The result: Of course there was no more PSTH—there were no spikes to leak from the dead cell, but the AERP replicated. Where did this signal come from? Other nearby neurons-- too far for the spikes to reach (thus, no PSTH) but the PSPs from these other cells made it fine all the way. I used to teach that “the brain itself passes low frequencies better than it does high frequencies. (Also true of sound energy— which is why foghorns don’t tweet, but are bassos in need of a good sub-woofer.)” Very cute line, but proven wrong recently by Nikos Logothetis.
This had a major implication: ….which was that ERPs are not spike envelopes—sums of spikes. No, ERPs are the complex sums of PSPs from the population of neurons in the neighborhood of the recording electrode. But a PSP is a perfectly respectable neural event. So when I asked before: “Are ERPs and EEG neural activities?” the answer is clearly yes. (We didn’t yet prove it for spontaneous EEG, but that’s next.)
The Fox-Norman 1968 experiment This study extended Fox-O’brien to the situation with spontaneous EEG, rather than evoked ERPs. No more CAT computer, but a real programmable one, the DEC PDP-8 that had….4KB (!) of memory. (Not MB, let alone GB, let alone TB). But with spontaneous EEG, there is no time = 0, so what to do?

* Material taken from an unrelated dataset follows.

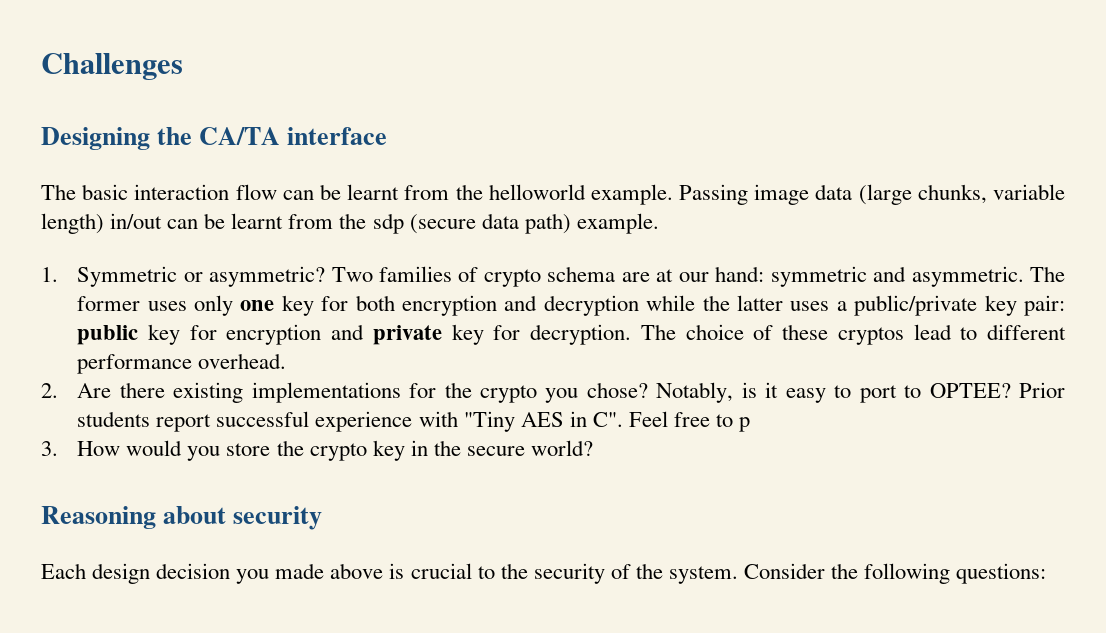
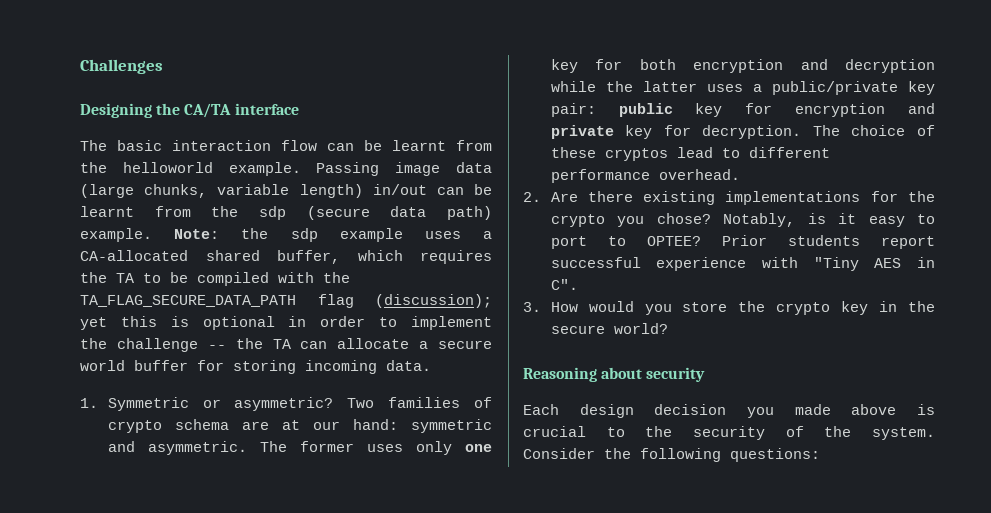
(659, 223) none -> [174,228,492,242] [80,250,492,264] [80,272,350,286] [80,294,492,308] [80,316,492,330] [80,338,492,352] [80,360,431,374] Note: the sdp example uses a CA-allocated shared buffer, which requires the TA to be compiled with the TA_FLAG_SECURE_DATA_PATH flag (discussion); yet this is optional in order to implement the challenge -- the TA can allocate a secure world buffer for storing incoming data.
[628,411,751,432] Feel free to p -> (578, 284) none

Well they re-used the Fox& O’Brien set-up with key difference
The 2 channels: 2 distributions were developed as follows: (1.) Every millisecond they sampled the EEG channel and added the current value of the amplitude into gradually accumulating distribution: The got a nice normal frequency (“oftenness”) distribution of amplitudes.
They were SIMULTANEOUSLY collecting a second distribution (2.) …by looking at both the EEG channel AND the spike channel to see if there was a spike occuring. If they saw no spike, they did nothing. If they DID see a spike, then they incremented the counts of those amplitudes with simultaneous spikes. Is this distribution larger or smaller than the first?
Suppose we talked about coin flips: How does the frequency of head tosses compare to the frequency of all tosses, heads & tails? (Duhhhhhh!)